Inviting The Pharmacist: A Model For Improved Reproductive Care Access

Don Downing

On a Saturday afternoon in 1998, in a small town in Washington State, a 15-year-old young woman accompanied by her friend enters a local pharmacy and walks up to the counter. The tearful 15-year-old needs help and tells the pharmacist of being raped the night before. She expressed being too afraid to tell her parents, the police or her doctor. She decided to come to the pharmacy because it was “less scary” and she was aware that pharmacists in the state could prescribe emergency contraception. The pharmacist took the patient to a private counseling room, prescribed and provided her with emergency contraception, and gave her a glass of water to take the medication. After talking with the pharmacist, the patient agreed to have the pharmacist call a local Title X clinic where the pharmacist had a preexisting collaborative agreement; she was seen by clinicians there shortly thereafter.1

1. Inviting the pharmacist 

With myriad barriers preventing easy and timely access to effective contraception, especially for youth, it is critical that providers utilize all available resources. Rarely, however, do nonpharmacist health professionals and their respective organizations consider the potential role pharmacists can play in supporting access to care.

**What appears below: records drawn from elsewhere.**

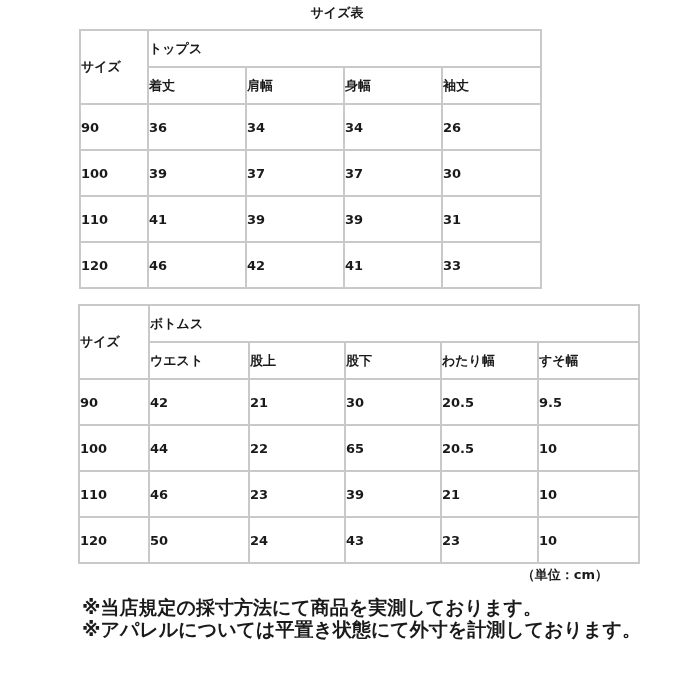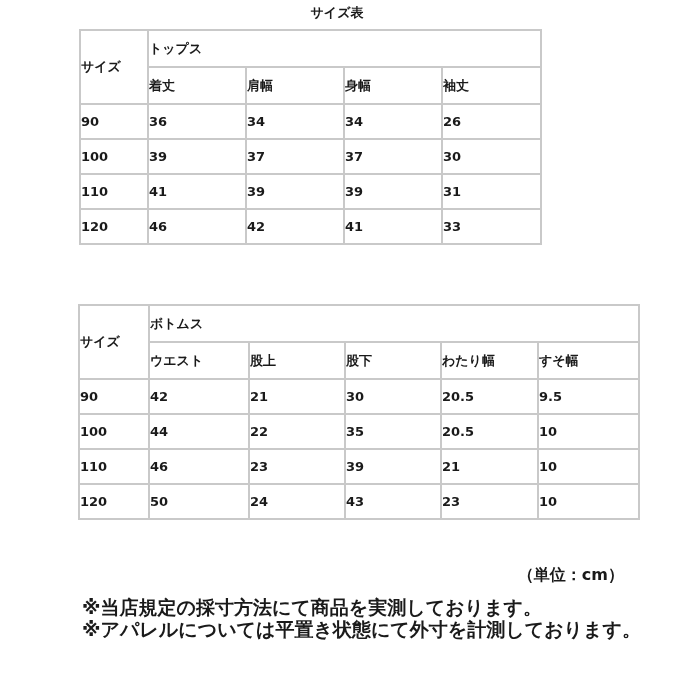"90" .data-row { height: 35px -> 46px }
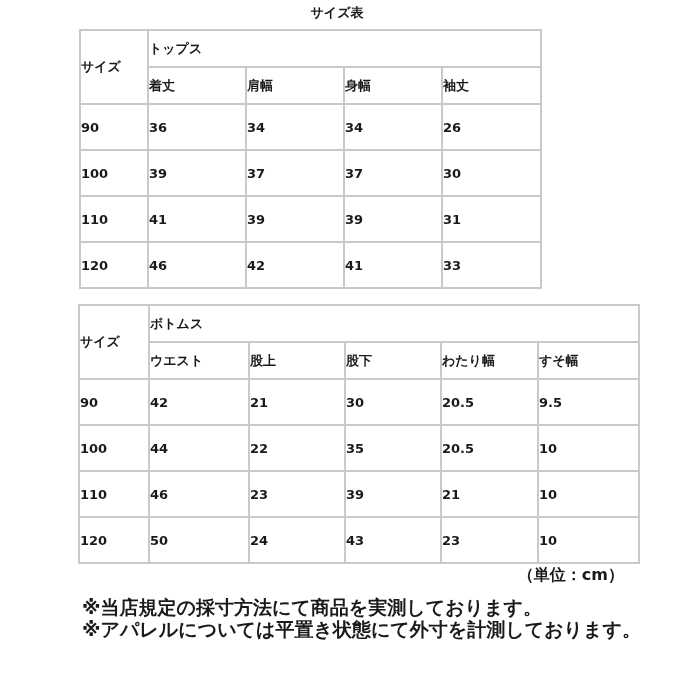"35" td { text: 35 -> 65 }
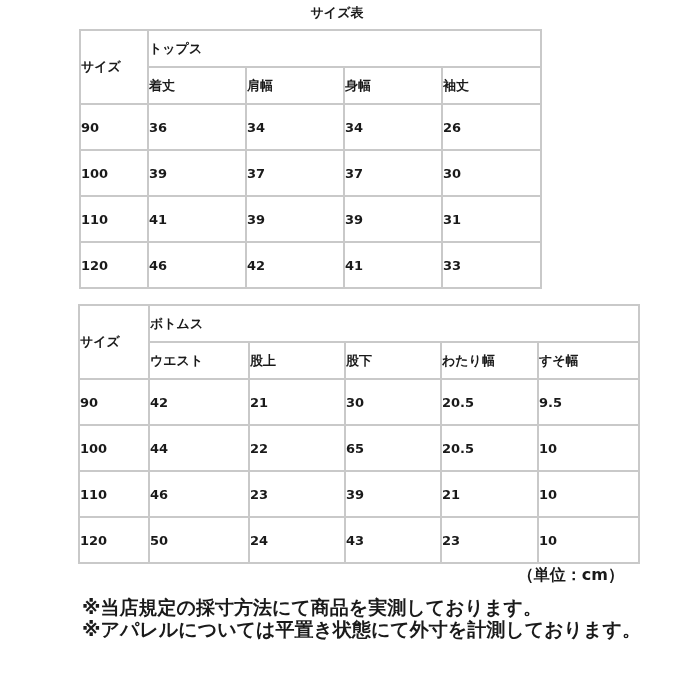"（単位：cm）" .unit { font-size: 16px -> 13px; right: 76px -> 92px }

Much of this underutilization stems from an outdated view by other members of the health care team regarding what pharmacists do and what clinical roles they can play. Images of crowded retail pharmacy counters, with no privacy and little if any time or place to speak with patients, combined with unfortunate examples of pharmacists who have refused to fill prescriptions for their patients only exacerbate this negative perception. Dismiss pharmacists and you miss out on opportunities to provide better and more accessible reproductive health care. Many newly sexually active youths have not yet been seen by a medical provider but can and do walk into pharmacies. Private counseling rooms can and have been built. Youth- and adult-friendly, evidence-based reproductive health information and consumer education portals and care can comprehensively be provided. All of these can lead to important medical–pharmacy safety nets.

2. Collaborative models of pharmacy practice 

Beginning in 1979, Washington State pharmacists, physicians and nurse practitioners were legislatively empowered to enter into legally binding, collaborative agreements in order to extend the arm of health care.2 These agreements establish mutually crafted care protocols to provide a strong therapeutic bridge between patients, medical providers and pharmacists. In essence, they are the forerunners of the patient-centered medical home model. In 1994, the Washington State Pharmacists Association and the University of Washington School of Pharmacy, looking at statewide low immunization rates, initiated a project to train pharmacists to provide immunizations and other injectable medications using the collaborative agreement mechanism.3 This group then began to take this model “on the road” to educate policy makers, medical providers, pharmacists and patients on the value and mechanisms of these collaborations. The results of this innovative project are now seen in the 50-state scope of pharmacist-provided delivery of influenza, pneumococcal, shingles, HPV and many other vaccines. This new medical–pharmacy delivery model of preventative care has allowed women and men to access care without taking time off from work or school, as they can now go to a neighborhood pharmacy on evenings, weekends and holidays for their vaccinations.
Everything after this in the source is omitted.